Les implanteurs d’églises de la Nouvelle-Angleterre avec lesquels j’ai parlé témoignent d’un engagement primordial en faveur d’un engagement social compatissant et d’une « présence fidèle » dans les relations avec les résidents avant de se soucier de la croissance de l’église.
Ames a déclaré que cette approche « gagnante » est la norme en Nouvelle-Angleterre pour les églises baptistes du Sud depuis 15 ans – et la croissance organique de l’église est un effet secondaire naturel de telles attitudes. L’hospitalité est cruciale pour les églises dirigées par des immigrants, durables et fructueuses, qui représentent 57 % des églises baptistes d’ici.
Il y a une autre raison pour laquelle les baptistes du Sud attirent cette population. Historiquement, les immigrants et les non-croyants ont tendance à affluer vers et à créer des églises plus bibliquement orthodoxes.
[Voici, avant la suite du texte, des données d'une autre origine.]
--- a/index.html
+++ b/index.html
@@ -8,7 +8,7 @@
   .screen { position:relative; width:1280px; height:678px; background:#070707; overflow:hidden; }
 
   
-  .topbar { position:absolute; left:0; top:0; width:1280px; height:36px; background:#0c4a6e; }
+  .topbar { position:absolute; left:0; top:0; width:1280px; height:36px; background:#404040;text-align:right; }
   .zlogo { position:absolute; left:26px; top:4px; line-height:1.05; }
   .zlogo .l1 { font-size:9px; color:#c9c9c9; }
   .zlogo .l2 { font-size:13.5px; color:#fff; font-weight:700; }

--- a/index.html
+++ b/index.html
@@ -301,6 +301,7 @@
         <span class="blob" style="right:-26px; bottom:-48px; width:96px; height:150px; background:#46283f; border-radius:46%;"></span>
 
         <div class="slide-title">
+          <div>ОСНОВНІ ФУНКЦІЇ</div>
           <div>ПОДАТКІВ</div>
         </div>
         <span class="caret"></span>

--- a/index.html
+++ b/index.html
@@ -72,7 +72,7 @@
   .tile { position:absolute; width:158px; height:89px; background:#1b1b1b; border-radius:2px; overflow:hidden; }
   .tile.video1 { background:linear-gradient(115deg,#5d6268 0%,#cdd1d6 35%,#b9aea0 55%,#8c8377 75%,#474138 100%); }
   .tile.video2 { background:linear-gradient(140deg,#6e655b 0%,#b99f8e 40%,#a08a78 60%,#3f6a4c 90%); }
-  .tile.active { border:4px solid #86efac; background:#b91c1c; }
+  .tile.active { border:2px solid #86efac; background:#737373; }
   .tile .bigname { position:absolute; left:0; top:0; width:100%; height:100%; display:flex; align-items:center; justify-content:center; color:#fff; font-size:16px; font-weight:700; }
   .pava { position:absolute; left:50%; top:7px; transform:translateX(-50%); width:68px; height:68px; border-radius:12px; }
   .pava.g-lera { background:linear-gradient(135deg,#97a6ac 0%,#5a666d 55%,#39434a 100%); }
À ce stade, l’étude Faith Communities Today a révélé que « le clergé des églises en croissance était le plus conservateur sur le plan théologique ». Leurs homologues moins conservateurs étaient plus susceptibles de diriger des églises mourantes.
Nous pouvons nous attendre à voir des églises de style évangélique comme celles de la Nouvelle-Angleterre se développer encore plus à l’avenir avec l’immigration. Les protestants latino-américains constituent le groupe d’évangéliques à la croissance la plus rapide du pays et toute dénomination qui s’accroche à leur ferveur spirituelle connaîtra la prospérité.
En dehors des baptistes du Sud, d’autres dénominations conservatrices, comme les Assemblées de Dieu, ont connu une croissance incroyable à l’échelle mondiale et spécifiquement dans un autre désert spirituel, le nord-ouest du Pacifique des États-Unis.
Ferguson a déclaré qu’il voyait également les dirigeants de Wesleyan et Vineyard implanter de manière agressive de nouvelles églises de manière stratégique et fructueuse.
L’espoir et la stratégie des églises baptistes du sud de la Nouvelle-Angleterre soient reproduits sur le plan confessionnel et géographique.
Leur succès prouve que les chrétiens n’ont pas besoin de modifier leur théologie, de faire appel à des idéaux mondains ou de devenir des mégacentres axés sur le divertissement pour attirer les gens. Nous pouvons plutôt faire preuve de patience, revenir à l’essentiel et établir un lien authentique avec les gens là où ils se trouvent actuellement. .UN
Le dernier était Jésus exhortant ses disciples à « aller faire des disciples ».
Les baptistes du Sud répondent à cet appel dans certains des coins spirituels les plus sombres d’Amérique – et leur obéissance a été bénie.